Dikenal 2 macam program NHS, yaitu:
1. Universal Newborn Hearing Screening (UNHS)
UNHS bertujuan melakukan deteksi dini gangguan pendengaran pada
semua bayi baru lahir. Upaya skrining pendengaran ini sudah dimulai pada
saat 2 hari atau sebelum meninggalkan rumah sakit. Untuk bayi yang lahir
pada fasilitas kesehatan yang tidak memiliki program UNSH paling lambat
pada usia 1 bulan sudah melakukan skrining pendengaran.
2. Targeted Newborn Hearing Screening
Di negara berkembang program UNHS masih sulit dilakukan karena
memerlukan biaya dan SDM yang cukup besar dan harus didukung oleh
suatu peraturan dari pemerintah setempat. Atas pertimbangan tersebut kita
dapat melakukan program skrining pendengaran yang lebih selektif, dan
terbatas pada bayi yang memiliki faktor risiko terhadap gangguan
pendengaran. Program ini dikenal sebagai Targeted Newborn Hearing
Screening.
BAB III
PENUTUP
Proses belajar mendengar bagi bayi sangat kompleks dan bervariasi karena
menyangkut aspek tumbuh kembang, perkembangan embrilogi, anatomi, fisiologi,
neurolog dan audiologi. Oleh karena itu pemeriksaan diharapkan dapat mendeteksi
gangguan pendengaran pada kelompok usia ini sedini mungkin.
Gangguan pendengaran pada bayi dan anak kadang – kadang disertai
keterbelakangan mental, gangguan emosional maupun afasia perkembangan.
Umumnya seorang bayi atau anak yang mengalami gangguan pendengaran, lebih
dahulu diketahui keluarganya sebagai pasien yang terlambat bicara (delayed speech).

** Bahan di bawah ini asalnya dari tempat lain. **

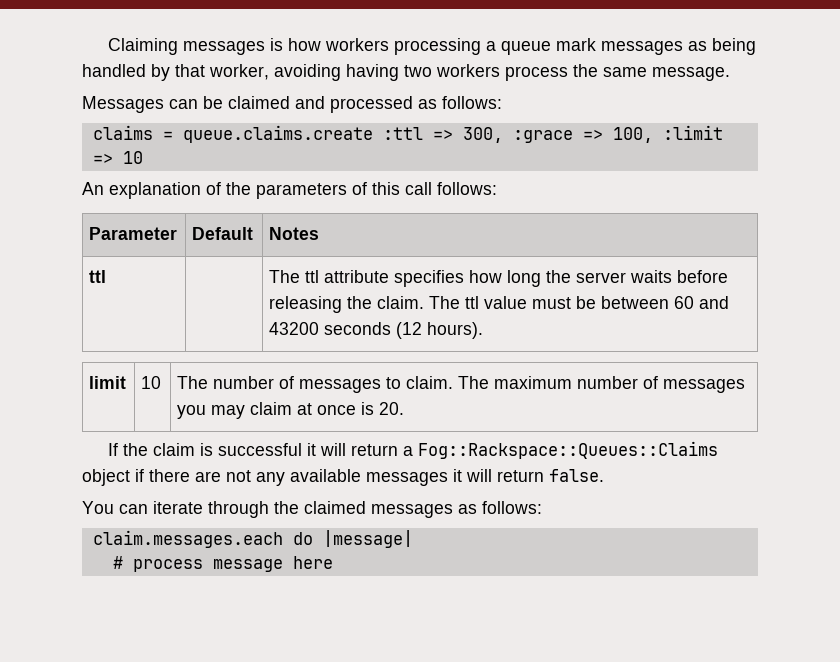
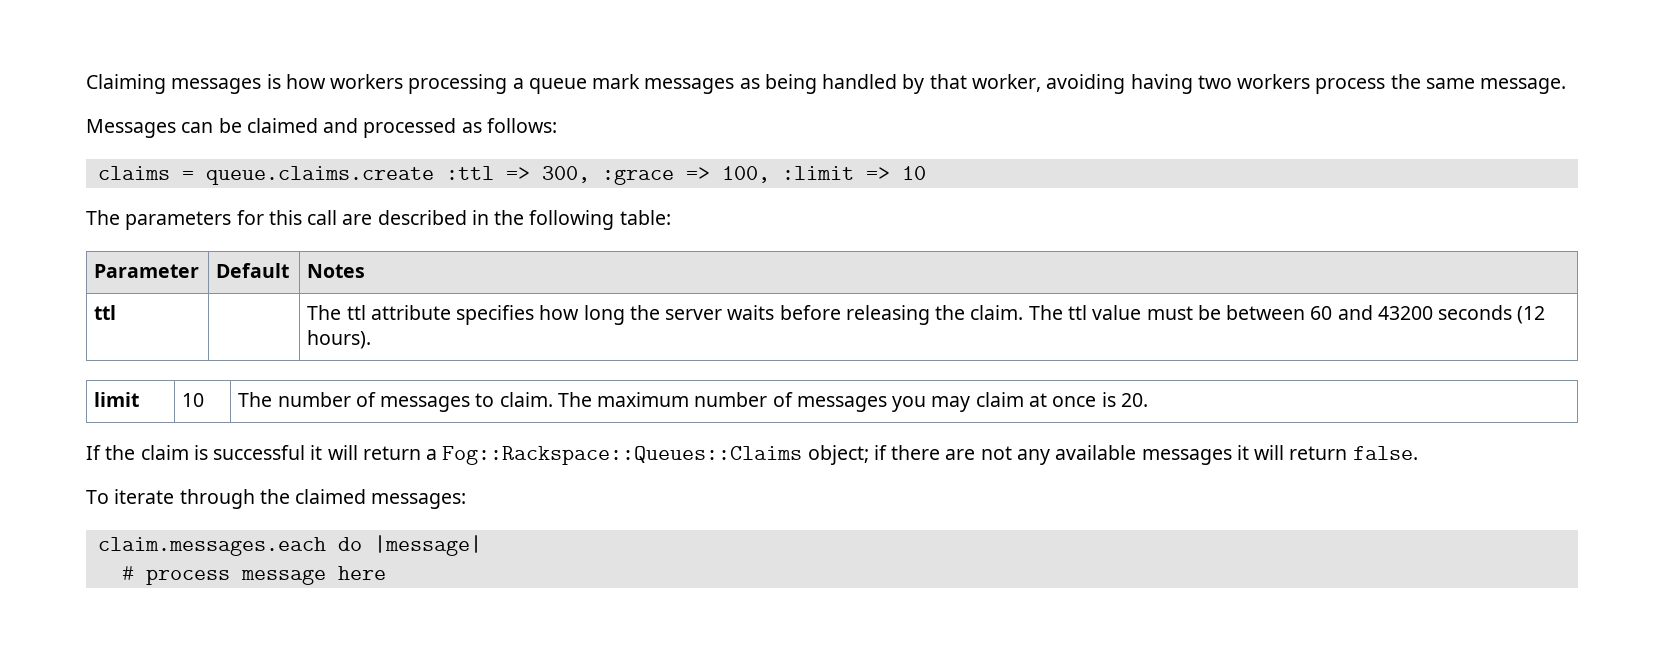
[82,182,497,199] An explanation of the parameters of this call follows: -> [86,210,671,230] The parameters for this call are described in the following table:
[82,469,130,486] object -> [807,445,869,465] object;
[82,501,148,514] You can -> [86,490,109,504] To
[371,501,542,518] messages as follows: -> [371,493,467,509] messages:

Penyebab gangguan pendengaran pada bayi dan anak dibedakan berdasarkan
saat terjadinya gangguan pendengaran yaitu pada masa pranatal, perinatal dan
posnatal.
Beberapa pemeriksaan pendengaran yang dapat dilakukan pada bayi;
1. Behavioral Observation Audiometry (BOA)
2. Timpanometri
3. Audiometri bermain (play audimetry)
4. Oto Acoustic Emission (OAE)
5. Brainstem Evoked Response Audiometry (BERA)
Untuk dapat melakukan deteksi dini pada seluruh bayi dan anak relatif sulit,
karena akan mebutuhkan waktu yang lama dan biaya yang besar. Program skrining
sebaiknya diprioritaskan pada bayi dan anak yang mempunyai risiko tinggi terhadap
gangguan pendengaran.
Saat ini baku emas pemeriksaan skrining pendengaran pada bayi adalah
pemeriksa Otoacousti Emission (OAE) dan Automated ABR (AABR).
DAFTAR PUSTAKA
1. Soepardi EA, Iskandar N, Bashirudin J, Restuti RD. Buku Ajar Ilmu Kesehatan
Telinga Hidung Tenggorokan Kepala & Leher. Edisi Keenam. Cetakan ke-1.
Balai Penerbit FKUI. Jakarta: 2007
2. Adams GL, Boies LR, Higler PA. Boies Buku Ajar Penyakit THT. Penerbit buku
kedokteran EGC. Jakarta: 1997
3. Probst R, Grevers G, Iro H. Basic Otorhinolaryngology. George Thieme Verlag.